**What the exercise asks**:
In the material below, find the line with "flex-direction: column ->" and the line with "text: Shopping ->". Output exactly those two lines and all lines between them, leaving out pictures.

**Records to process**:
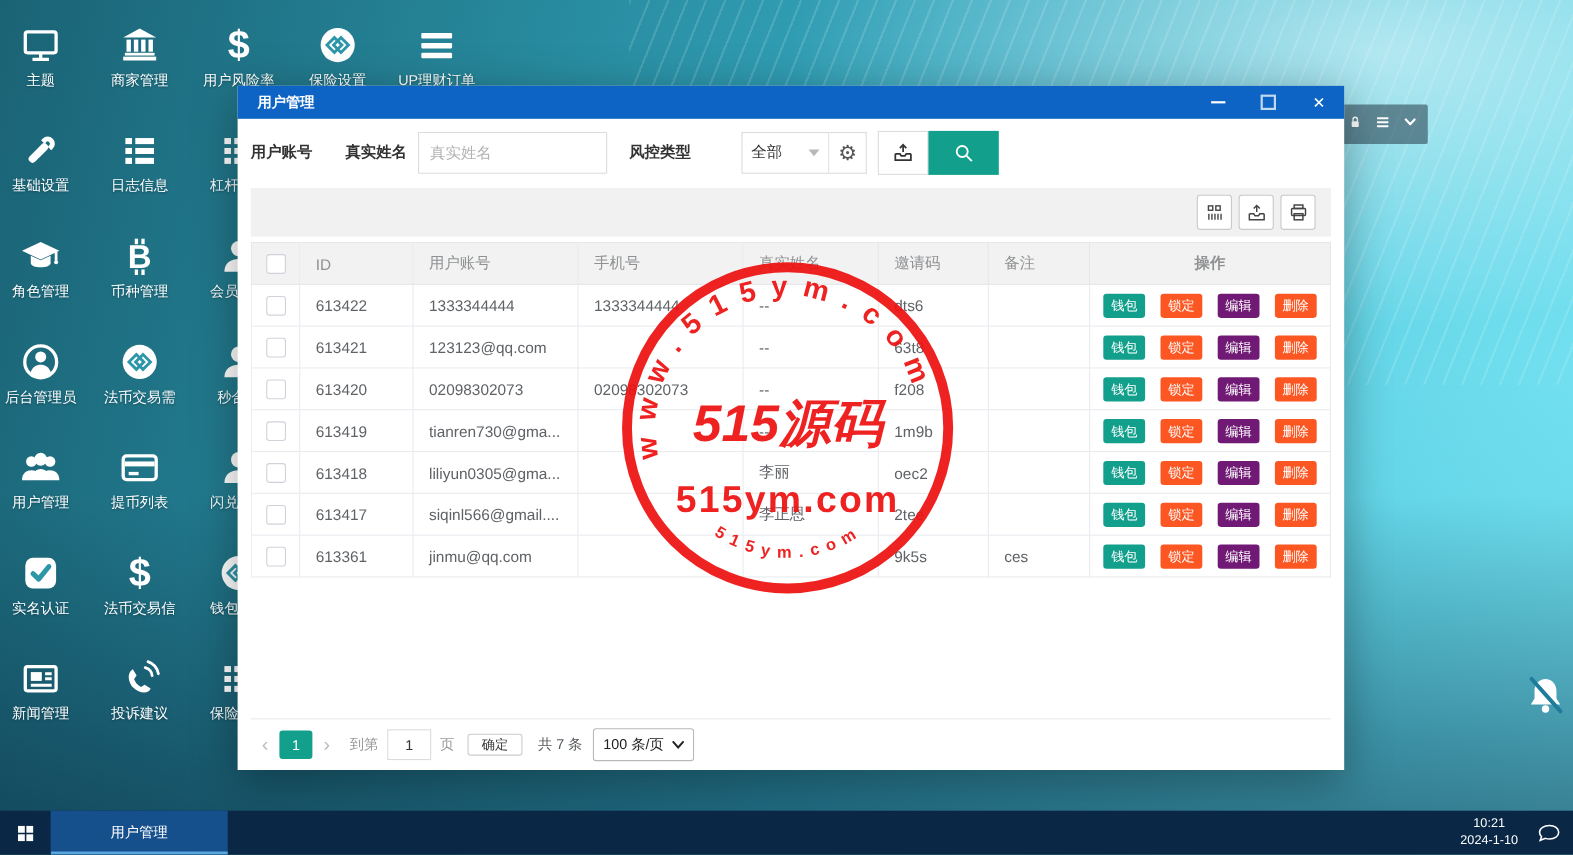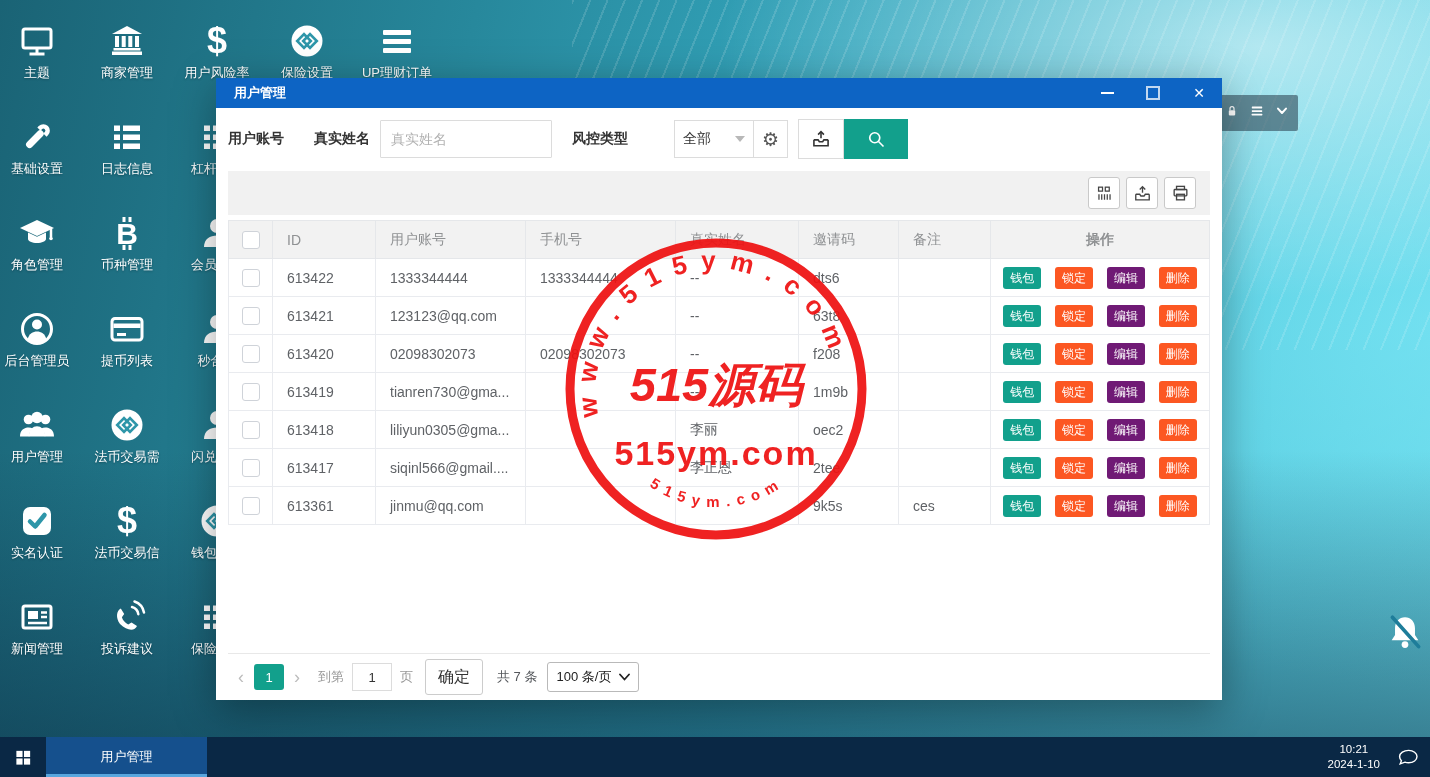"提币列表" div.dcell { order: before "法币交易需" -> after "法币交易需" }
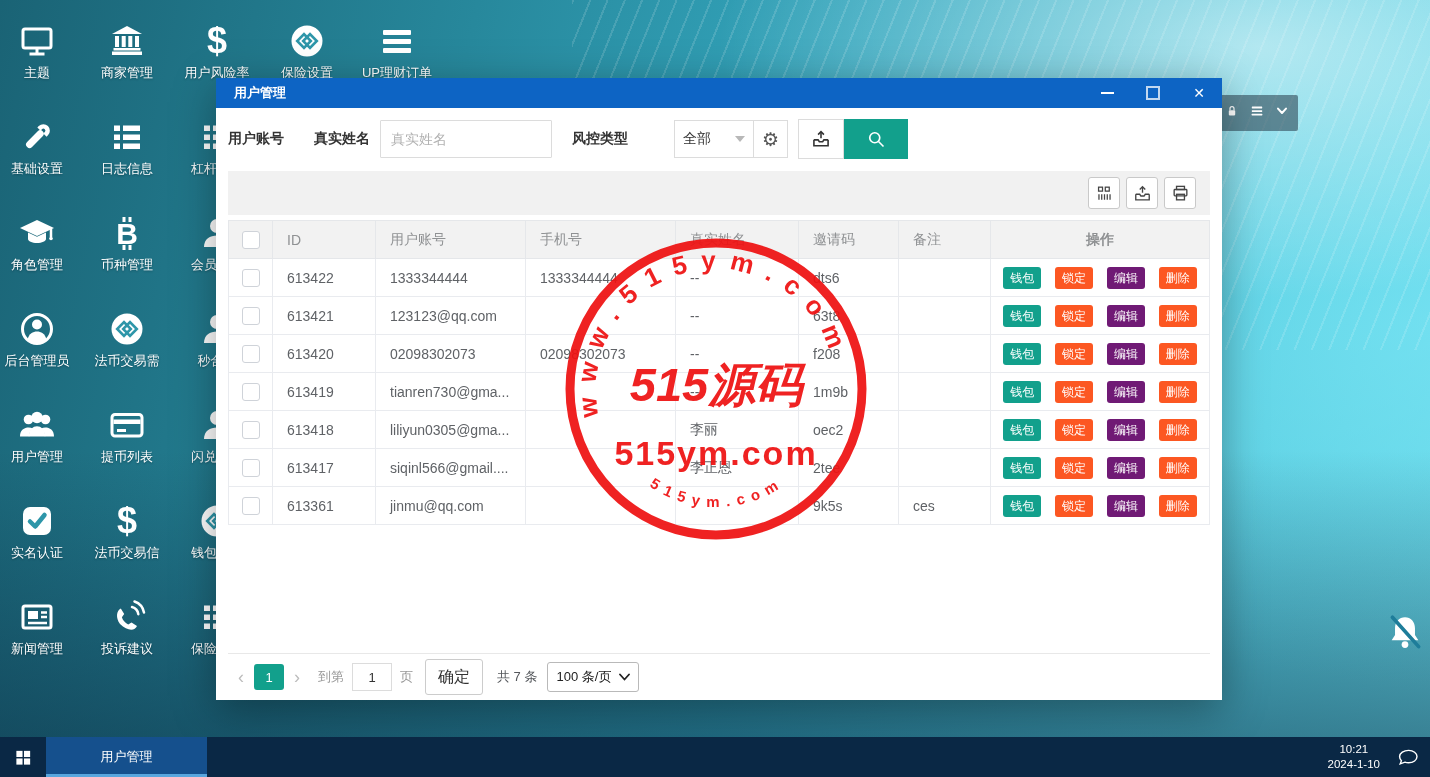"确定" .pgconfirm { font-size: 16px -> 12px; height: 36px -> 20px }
---
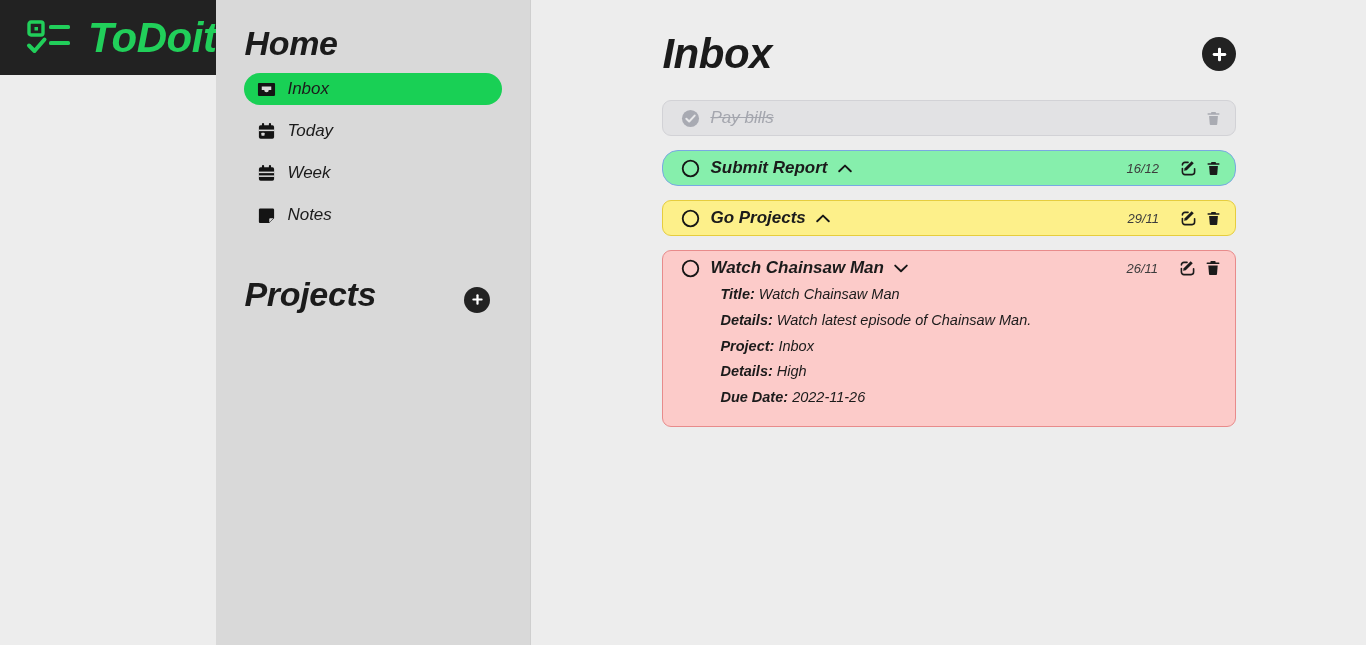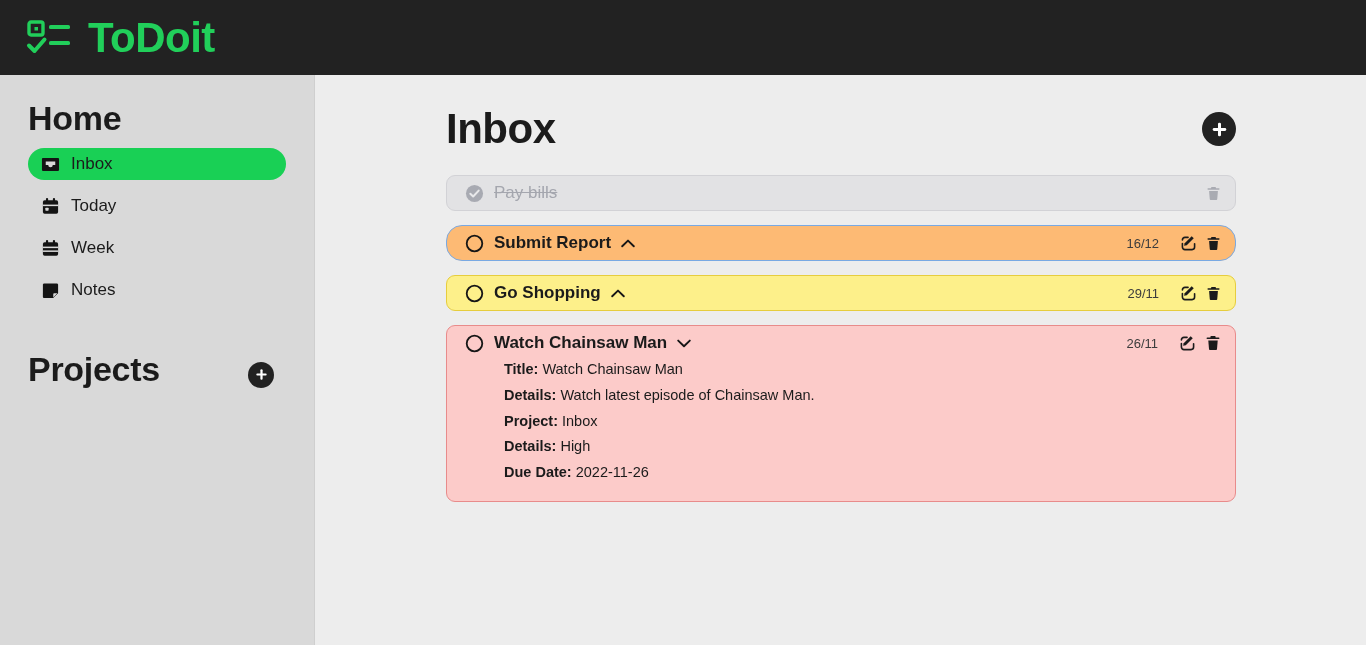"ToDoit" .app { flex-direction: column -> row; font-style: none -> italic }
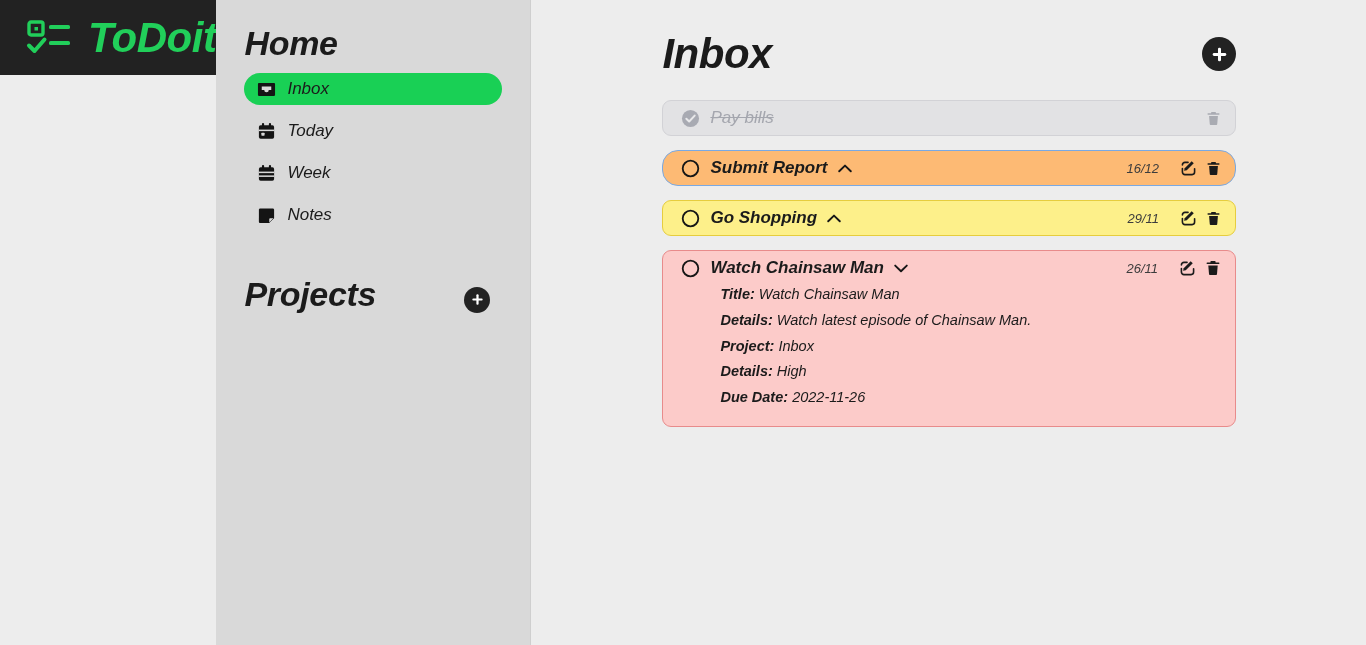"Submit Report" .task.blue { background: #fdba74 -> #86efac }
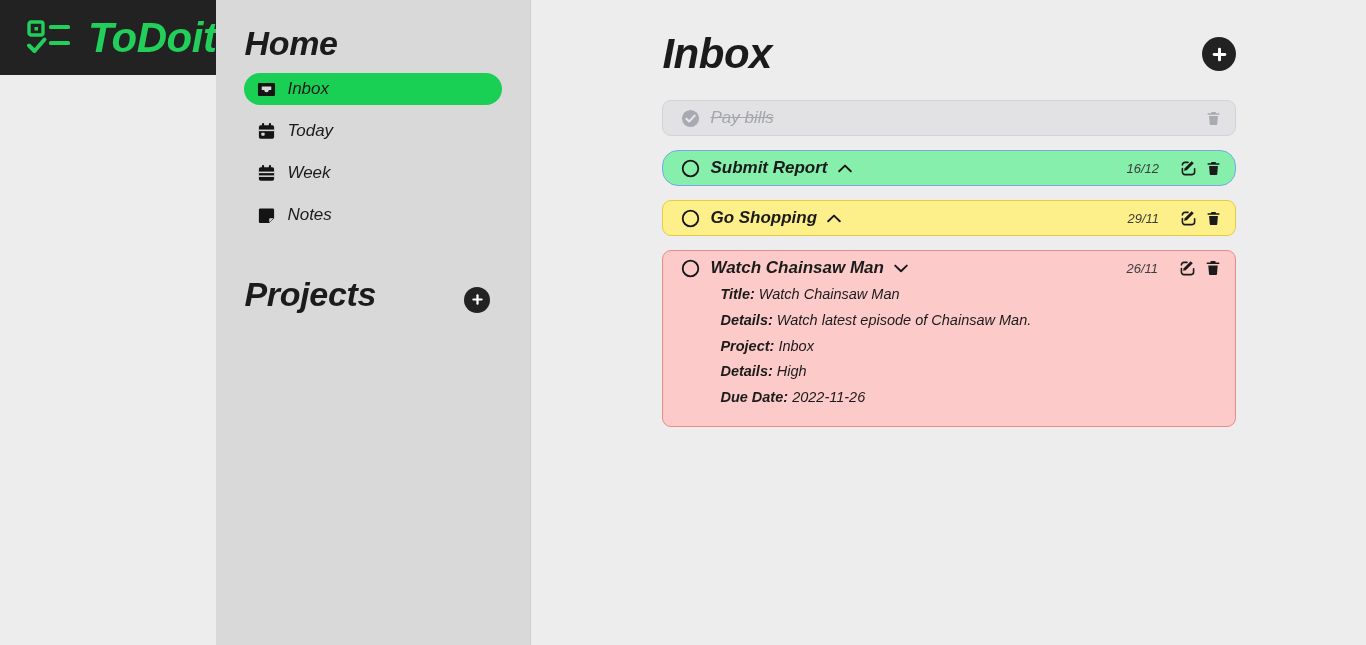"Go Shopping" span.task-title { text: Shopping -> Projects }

**Result for this task**:
"ToDoit" .app { flex-direction: column -> row; font-style: none -> italic }
"Submit Report" .task.blue { background: #fdba74 -> #86efac }
"Go Shopping" span.task-title { text: Shopping -> Projects }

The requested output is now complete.